The scientists working with the Columbia collection divide the
brains into left and right hemispheres and then carefully section each
hemisphere into 10 or 12 blocks from front to back. Once frozen and put
through the microtome, every block yields roughly 160 slices that are
thinner than a human hair.

The chief benefit of this approach is that Arango's and Mann's
groups can perform several different biochemical tests on the same brain
slice and know the exact anatomical locations of the variations they
find. By reassembling the slices virtually, they can compile an overall
model of how those abnormalities might work in concert to affect a
complex behavior.

At a conference of the American College of
Neuropsychopharmacology in 2001, Arango reported that the brains of people who were depressed
and died by suicide contained fewer neurons in the orbital prefrontal
cortex, a patch of brain just above each eye. What is more, in suicide
brains, that area had one third the number of presynaptic serotonin
transporters that control brains had but roughly 30 percent more
postsynaptic serotonin receptors.

Together the results suggest that the brains of suicides are
trying to make the most of every molecule of serotonin they have, by
increasing the molecular equipment for sensing the neurotransmitter while
decreasing the number of transporters that absorb it back again. "We
believe there is a deficiency in the serotonergic system in people who
commit suicide," Arango concludes. "They can be so sick Prozac can't help
them." Inhibiting the reuptake of serotonin isn't always enough to
prevent suicide: it wasn't for my mother, who died despite taking 40
milligrams of Prozac a day.

Mann and his colleagues are now trying to devise a positron
emission tomography (PET) test that might one day aid doctors in determining
which among their depressed patients have the most skewed serotonin
circuitry--and are therefore at highest risk of suicide.

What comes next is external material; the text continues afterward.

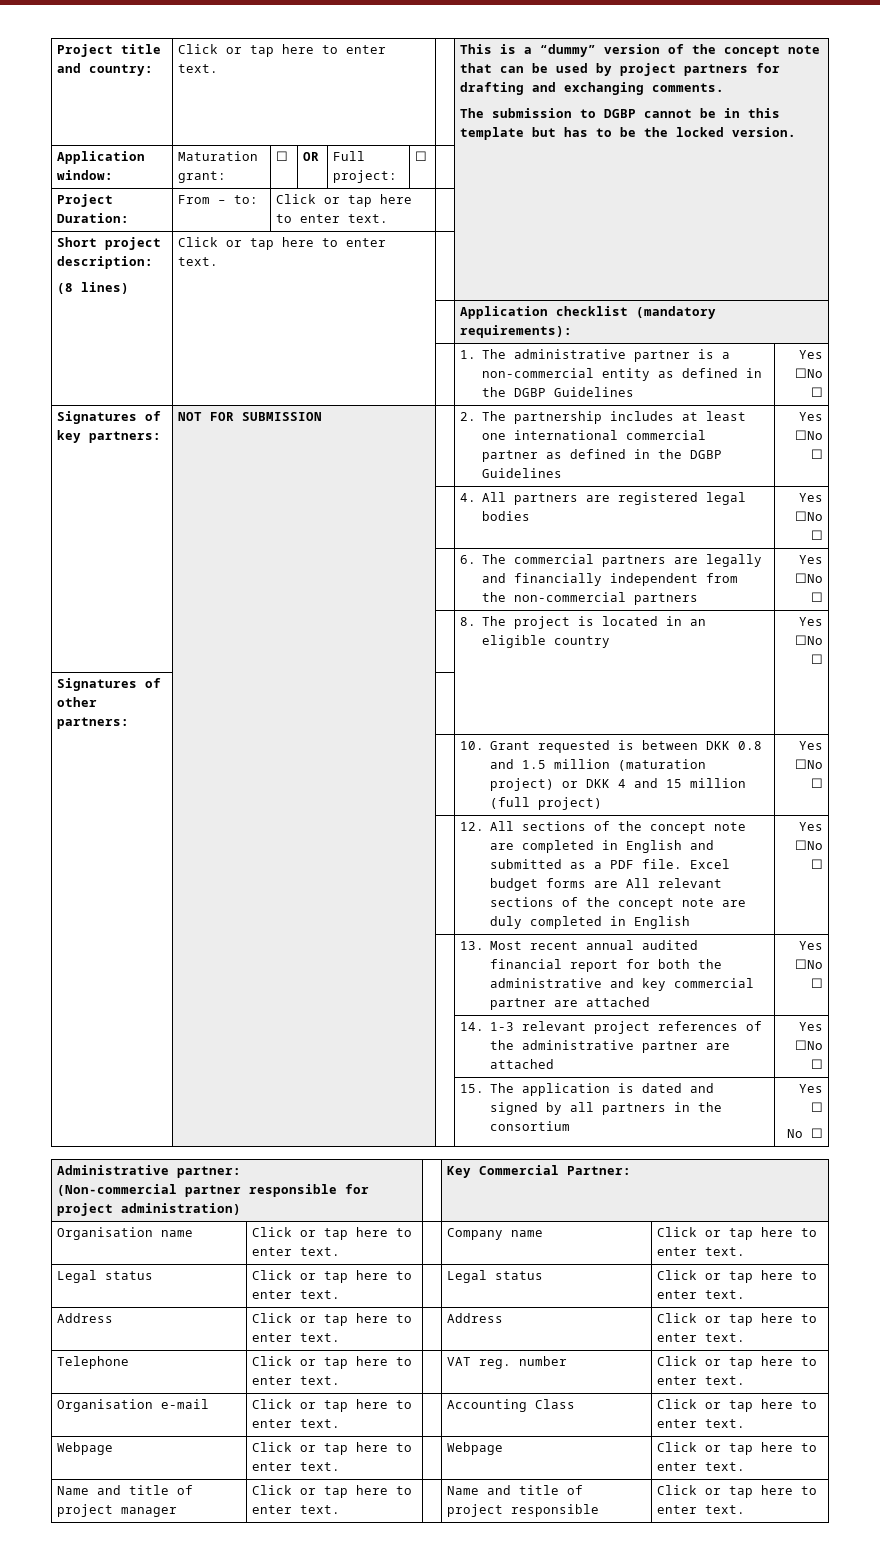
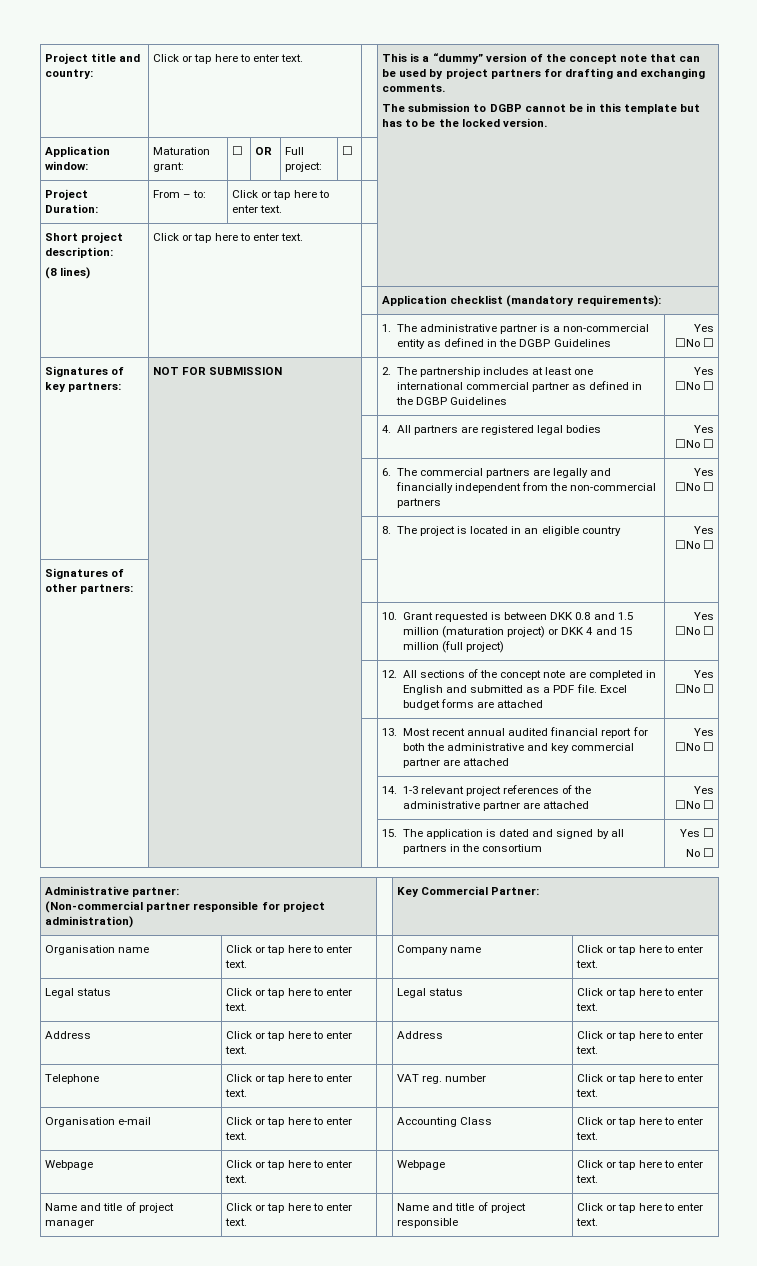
- | | | 12. All sections of the concept note are completed in English and submitted as a PDF file. Excel budget forms are All relevant sections of the concept note are duly completed in English | Yes ☐No ☐
+ | | | 12. All sections of the concept note are completed in English and submitted as a PDF file. Excel budget forms are attached | Yes ☐No ☐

PET scans mirror
brain activity by monitoring which brain regions consume the most blood
glucose; administering drugs, such as fenfluramine, that cause the
release of serotonin can help scientists zero in on active brain areas
using serotonin.

In the January Archives of General Psychiatry, Mann and his
co-workers reported a relation between activity in the prefrontal cortex of
people who had attempted suicide and the potential deadliness of the
attempt. Those who had used the most dangerous means--for example, by
taking the most pills or jumping from the highest point--had the least
serotonin-based activity in the prefrontal cortex. "The more lethal the
suicide attempt, the bigger the abnormality," Mann observes.

Ghanshyam N. Pandey of the University of Illinois agrees that the
brain's serotonin system is key to understanding suicide. "There is a
lot of evidence to suggest serotonin defects in suicide, but these
defects do not exist in isolation but in concert with other deficits," he
says. "The whole system appears to be altered."

The serotonin hypothesis does not rule out important
contributions by other neurotransmitters, however. Serotonin is only one molecule
in the intricate biochemical network named the
hypothalamic-pituitary-adrenal (HPA) axis, in which the hypothalamus and pituitary glands in the
brain communicate with the adrenal glands atop the kidneys. The HPA is
responsible for the so-called fight-or-flight response exemplified by
the racing heartbeat and sweaty palms you get after a close scrape while
driving, say. In particular, corticotrophin-releasing factor, which the
hypothalamus releases in times of stress, causes the anterior pituitary
to make adrenocorticotropic hormone, which in turn causes the adrenal
cortex to produce glucocorticoids such as cortisol. Cortisol prepares
the body for stress by raising blood sugar concentrations, increasing
heart rate and inhibiting the overreaction of the immune response.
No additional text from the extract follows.